[THE PROBLEM] Set every record down again exactly. Do not carry over the pictures.

========================

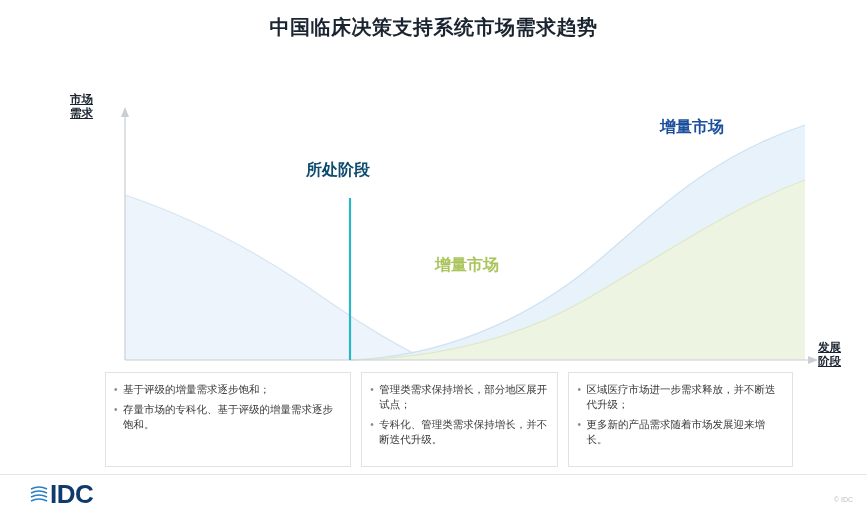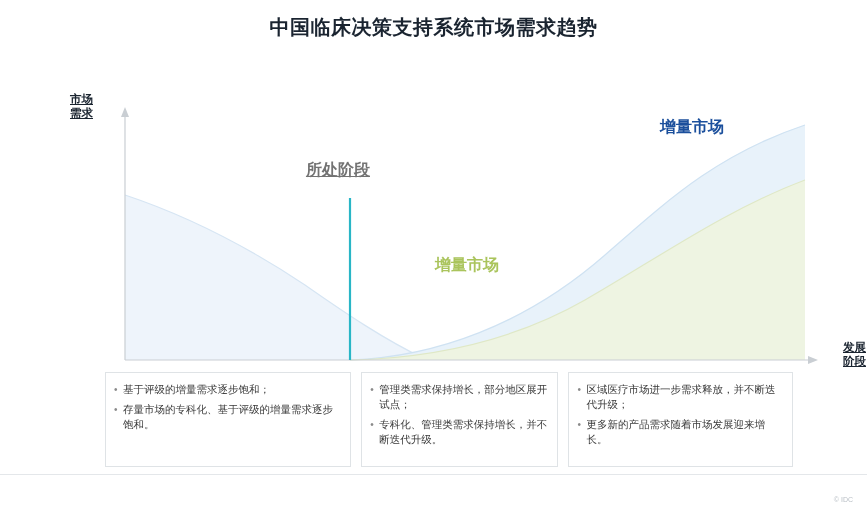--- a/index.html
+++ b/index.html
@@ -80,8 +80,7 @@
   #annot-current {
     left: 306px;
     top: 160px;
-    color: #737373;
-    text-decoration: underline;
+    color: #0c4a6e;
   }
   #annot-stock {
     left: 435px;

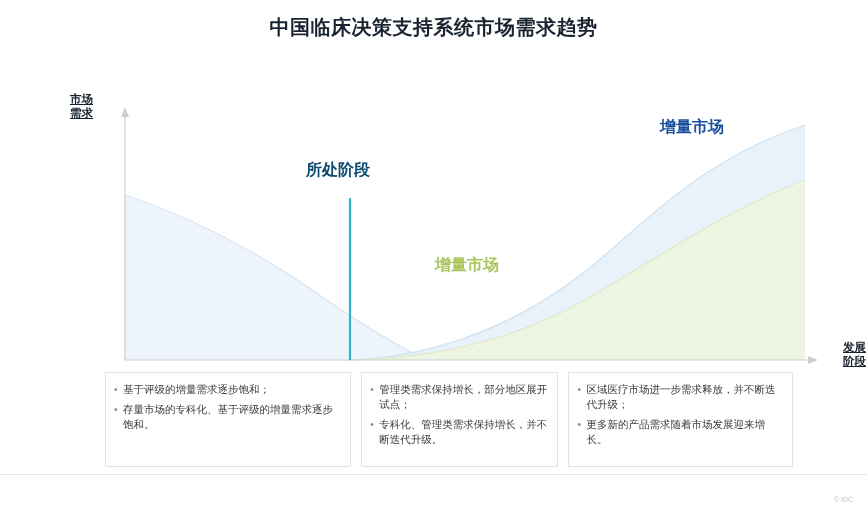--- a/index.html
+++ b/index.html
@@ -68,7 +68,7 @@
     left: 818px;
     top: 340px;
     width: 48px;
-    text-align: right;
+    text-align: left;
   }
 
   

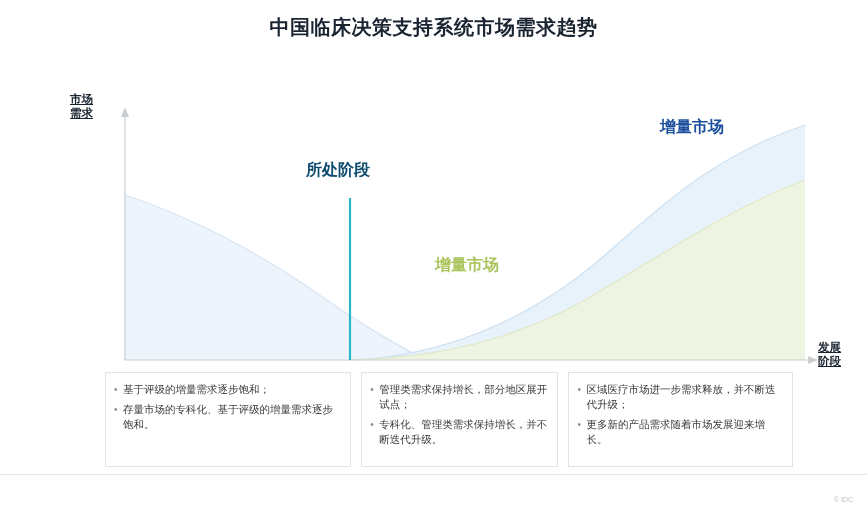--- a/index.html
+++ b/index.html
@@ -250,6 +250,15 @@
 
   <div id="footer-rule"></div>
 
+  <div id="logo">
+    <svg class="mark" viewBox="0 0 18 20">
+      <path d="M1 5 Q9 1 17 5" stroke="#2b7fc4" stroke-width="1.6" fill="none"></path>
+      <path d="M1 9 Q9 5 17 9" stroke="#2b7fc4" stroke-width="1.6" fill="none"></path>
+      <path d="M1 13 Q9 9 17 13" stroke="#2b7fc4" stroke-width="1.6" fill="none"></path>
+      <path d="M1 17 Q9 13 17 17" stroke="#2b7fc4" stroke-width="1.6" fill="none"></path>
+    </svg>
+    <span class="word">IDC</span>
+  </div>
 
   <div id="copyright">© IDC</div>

========================

[ANSWER FOR THIS EXERCISE]
--- a/index.html
+++ b/index.html
@@ -80,8 +80,7 @@
   #annot-current {
     left: 306px;
     top: 160px;
-    color: #737373;
-    text-decoration: underline;
+    color: #0c4a6e;
   }
   #annot-stock {
     left: 435px;

--- a/index.html
+++ b/index.html
@@ -68,7 +68,7 @@
     left: 818px;
     top: 340px;
     width: 48px;
-    text-align: right;
+    text-align: left;
   }
 
   

--- a/index.html
+++ b/index.html
@@ -250,6 +250,15 @@
 
   <div id="footer-rule"></div>
 
+  <div id="logo">
+    <svg class="mark" viewBox="0 0 18 20">
+      <path d="M1 5 Q9 1 17 5" stroke="#2b7fc4" stroke-width="1.6" fill="none"></path>
+      <path d="M1 9 Q9 5 17 9" stroke="#2b7fc4" stroke-width="1.6" fill="none"></path>
+      <path d="M1 13 Q9 9 17 13" stroke="#2b7fc4" stroke-width="1.6" fill="none"></path>
+      <path d="M1 17 Q9 13 17 17" stroke="#2b7fc4" stroke-width="1.6" fill="none"></path>
+    </svg>
+    <span class="word">IDC</span>
+  </div>
 
   <div id="copyright">© IDC</div>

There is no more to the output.